Lab 11 - Localization (real)
Task 1 - Test Localization in Simulation
The picture above shows the Localization testing in Simulation with the red line represents odometry reading, green line represents the ground truth, and the blue line represents the belief. The testing is what we expected as the result shown in lab 10.
Task 2 - Implementation
To do the localization in the real map, we are required to get the ToF sensor data every 20 degrees rotation. So, we need to make our robot rotate from 0 degree and stop at the 360 degrees with 20 degree increments. The number of the data set is 18. The picture below shows the Aruduino side of implementation. The code for this lab is modified based on lab 9. In lab 9, I use the rate of change of angle to control the robot, but here, I use the angle to do the P control.
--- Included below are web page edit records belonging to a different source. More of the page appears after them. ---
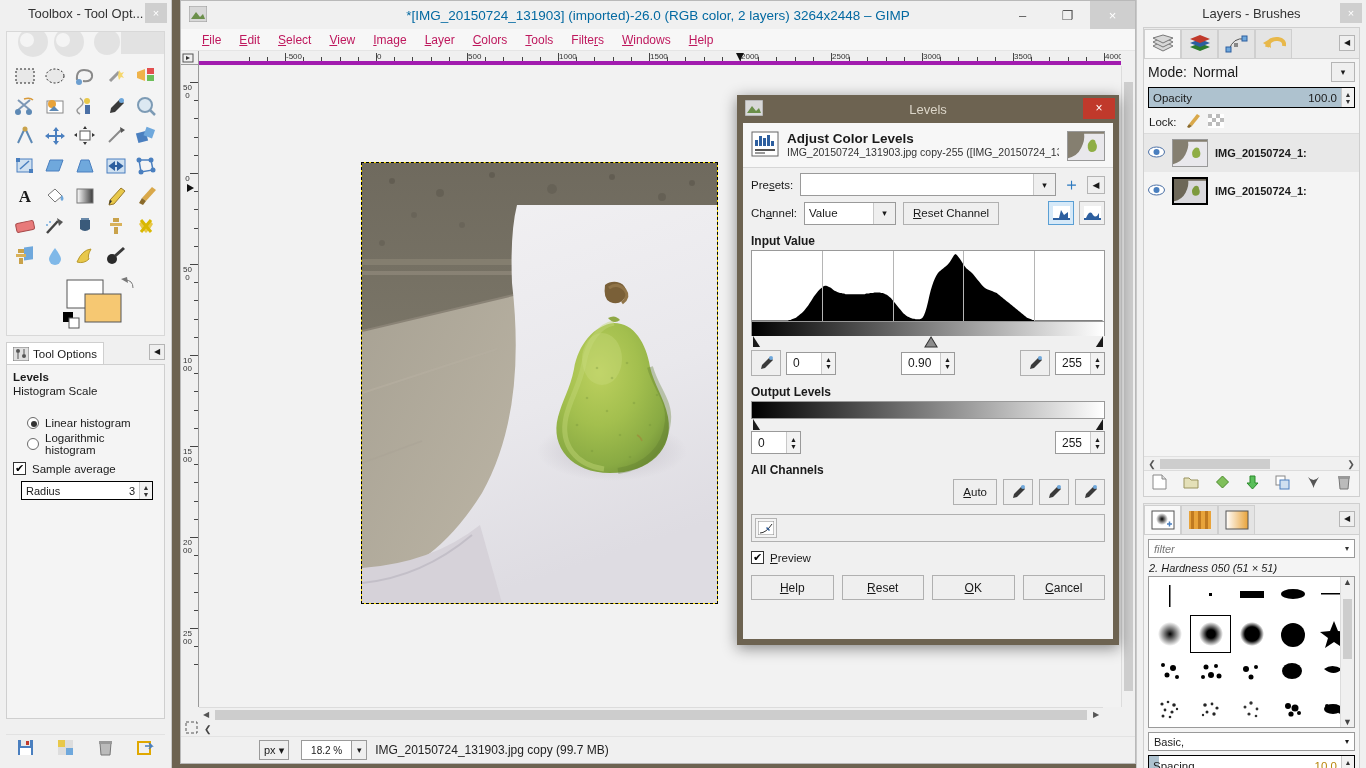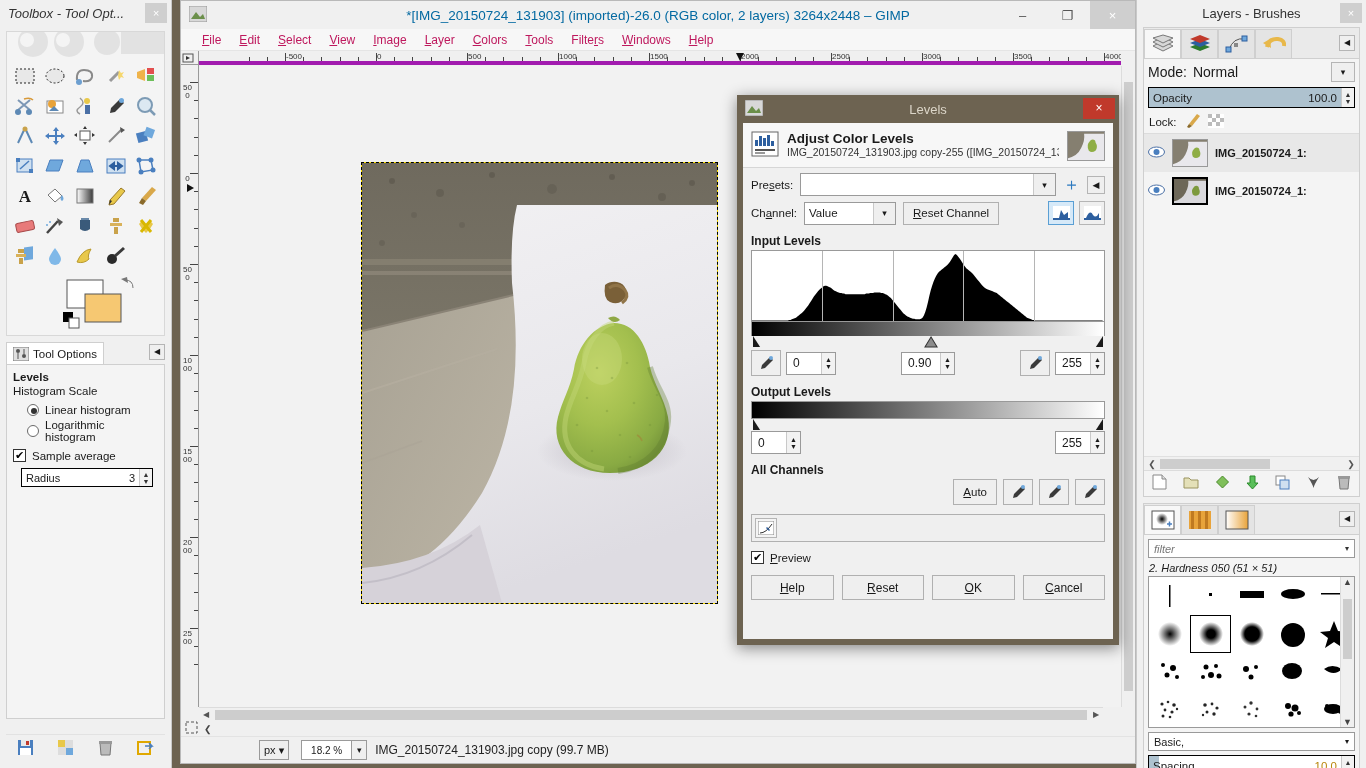"Toolbox - Tool Opt..." #left-titlebar { font-style: italic -> none; padding-left: 8px -> 28px }
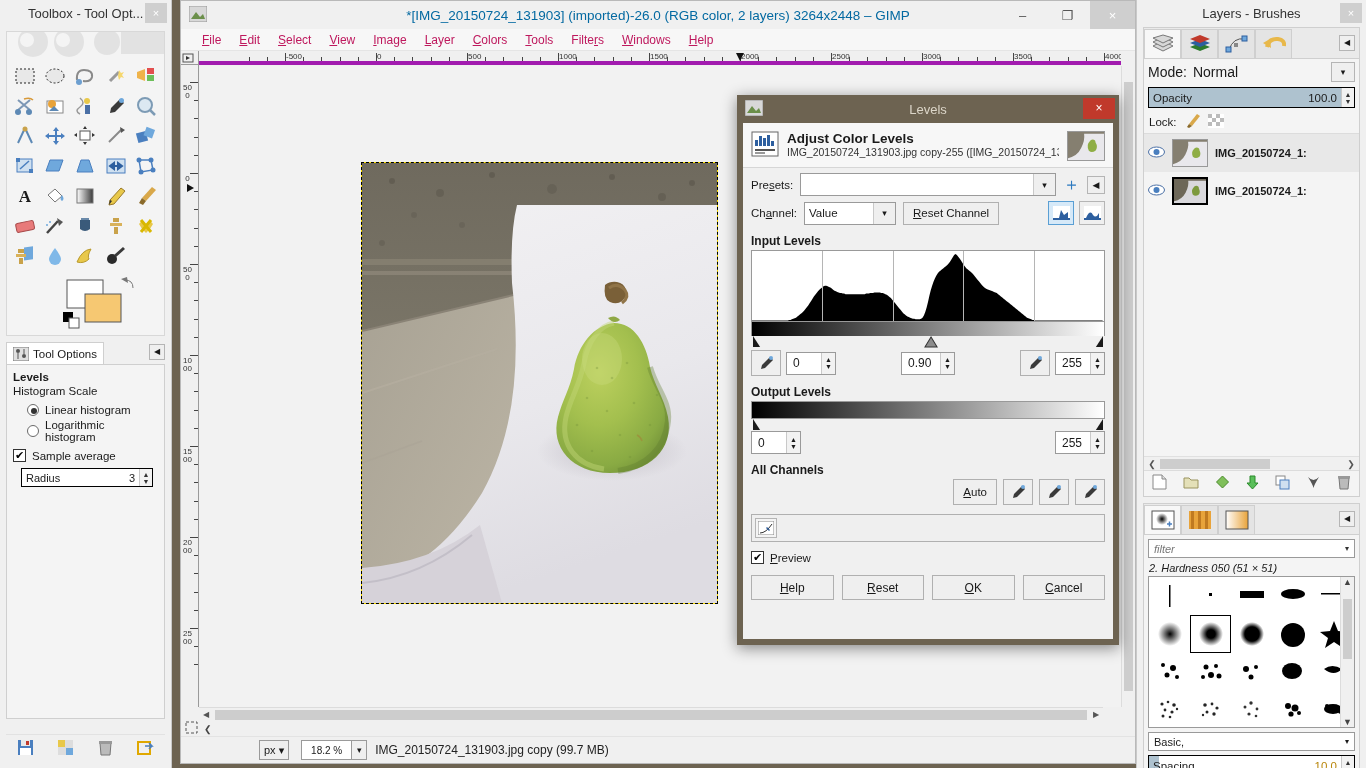"Input Levels" div.sec-title { text: Levels -> Value }
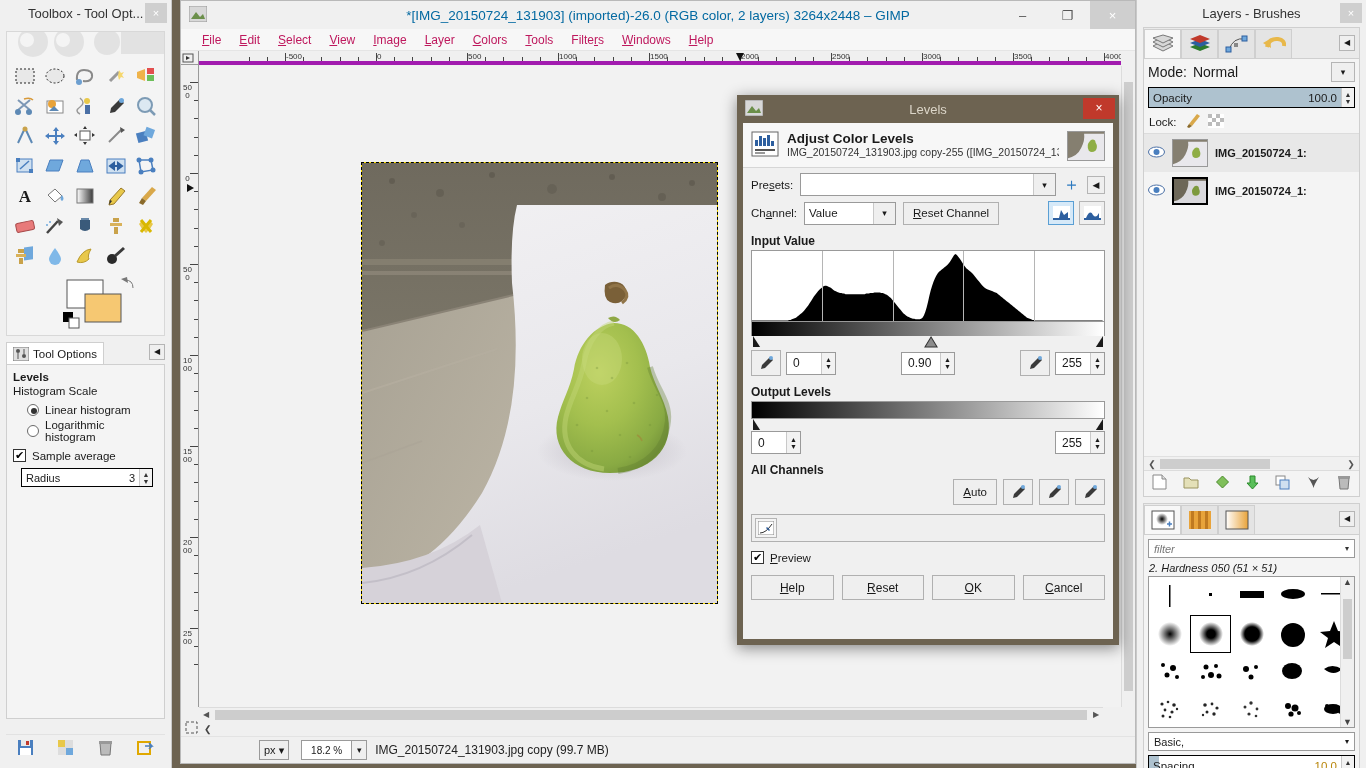"Histogram Scale" .to-sub { margin-bottom: 7px -> 20px }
Then, I need to implement my python code. I implement the notification handler and arrange the data receeived into a numpy array. To get the array that we required, I also apply the code "np.array(array)[np.newaxis].T" to convert the list to a numpy column array. Finally, I return the ToF sensor values and the angle values array as we expected.
(-3 ft ,-2 ft ,0 deg)
(0 ft,3 ft, 0 deg)
(5 ft,-3 ft, 0 deg)
(5 ft,3 ft, 0 deg)
Discussion
Overall, I think the result I got is pretty good. The accuracy rate is 50% in my result. The results for points (-3,-2) and (5,-3) are accurate. But the points (5,3) and (0,3) have one cell error. And both of them have one feet difference along the vertical axis. I think the reasons are the sensor noise and the rotational drifting. Also, there are less obstacle around these points with shorter distance. When the ToF sensor trying to measure the longer distance, the accuracy will decrease. At the mean time, when I run the robot with my code provided above, sometimes it will appear some drifting due to the friction force. That is also a possible factor to cause the inaccuracy of the localization.